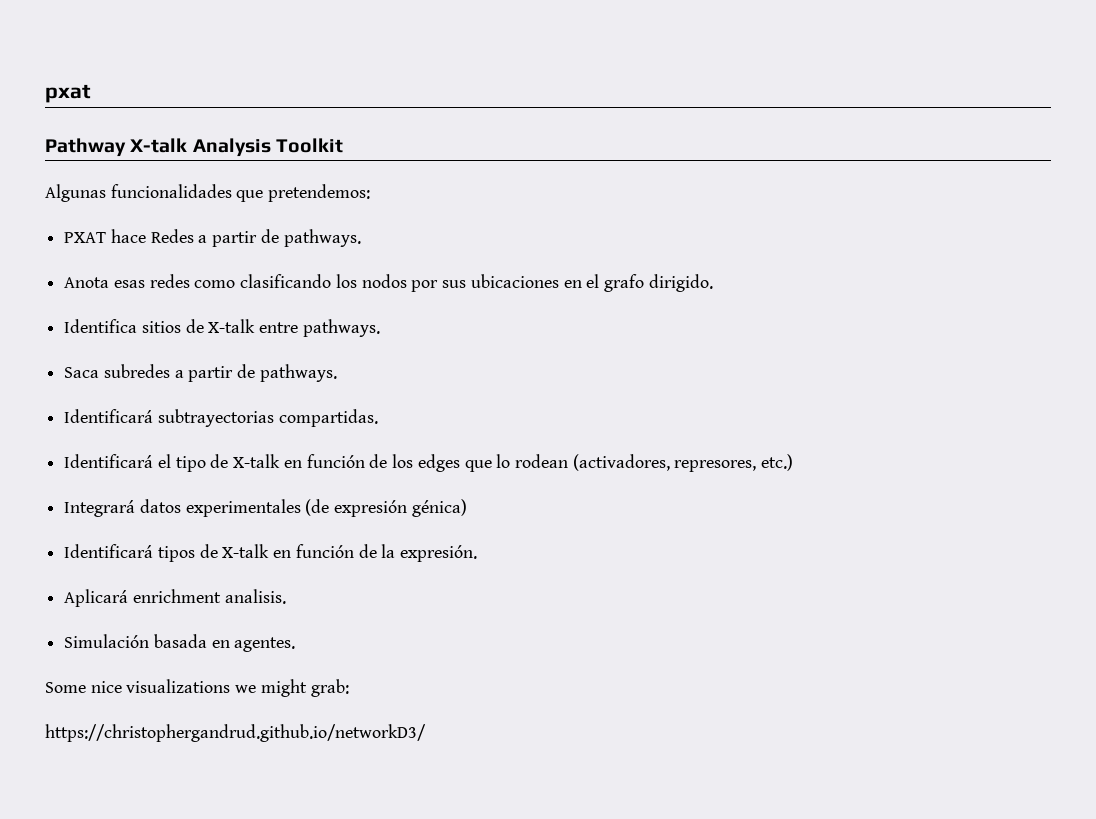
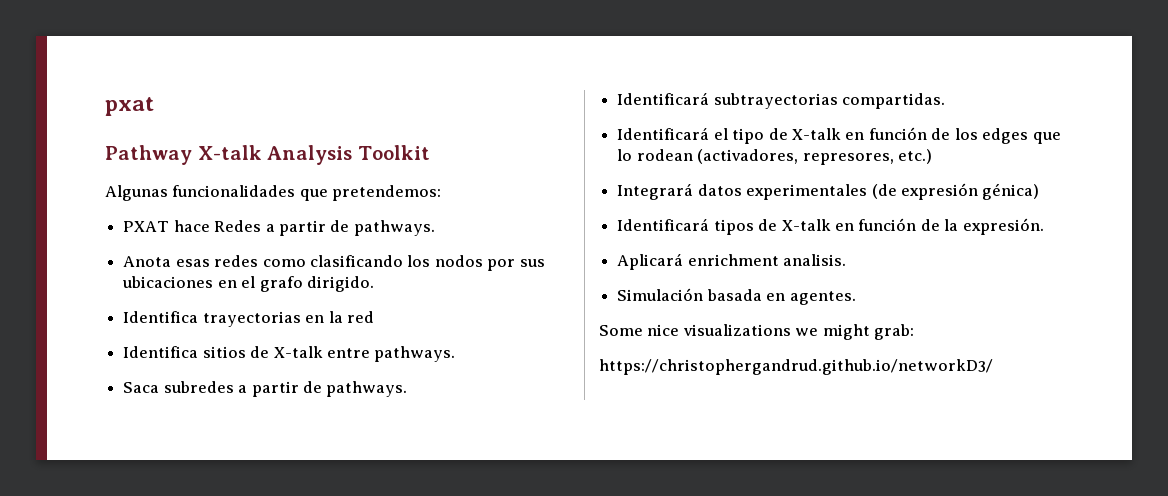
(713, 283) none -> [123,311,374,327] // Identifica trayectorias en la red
* * *
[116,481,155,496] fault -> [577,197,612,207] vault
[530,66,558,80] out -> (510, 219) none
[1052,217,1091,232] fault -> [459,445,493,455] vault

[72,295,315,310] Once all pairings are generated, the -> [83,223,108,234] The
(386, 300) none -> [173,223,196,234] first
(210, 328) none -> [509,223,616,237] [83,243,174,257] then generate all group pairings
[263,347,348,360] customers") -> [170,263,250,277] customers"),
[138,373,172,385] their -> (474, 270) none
--
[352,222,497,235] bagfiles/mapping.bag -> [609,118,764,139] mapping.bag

**PROMPT**
In the listing above, find the line with "[1052,217,1091,232] fault ->" and the line with "[138,373,172,385] their -> (474, 270) none". Output those two lines and every line between them, exactly as written.

**RESULT FOR THIS EXERCISE**
[1052,217,1091,232] fault -> [459,445,493,455] vault

[72,295,315,310] Once all pairings are generated, the -> [83,223,108,234] The
(386, 300) none -> [173,223,196,234] first
(210, 328) none -> [509,223,616,237] [83,243,174,257] then generate all group pairings
[263,347,348,360] customers") -> [170,263,250,277] customers"),
[138,373,172,385] their -> (474, 270) none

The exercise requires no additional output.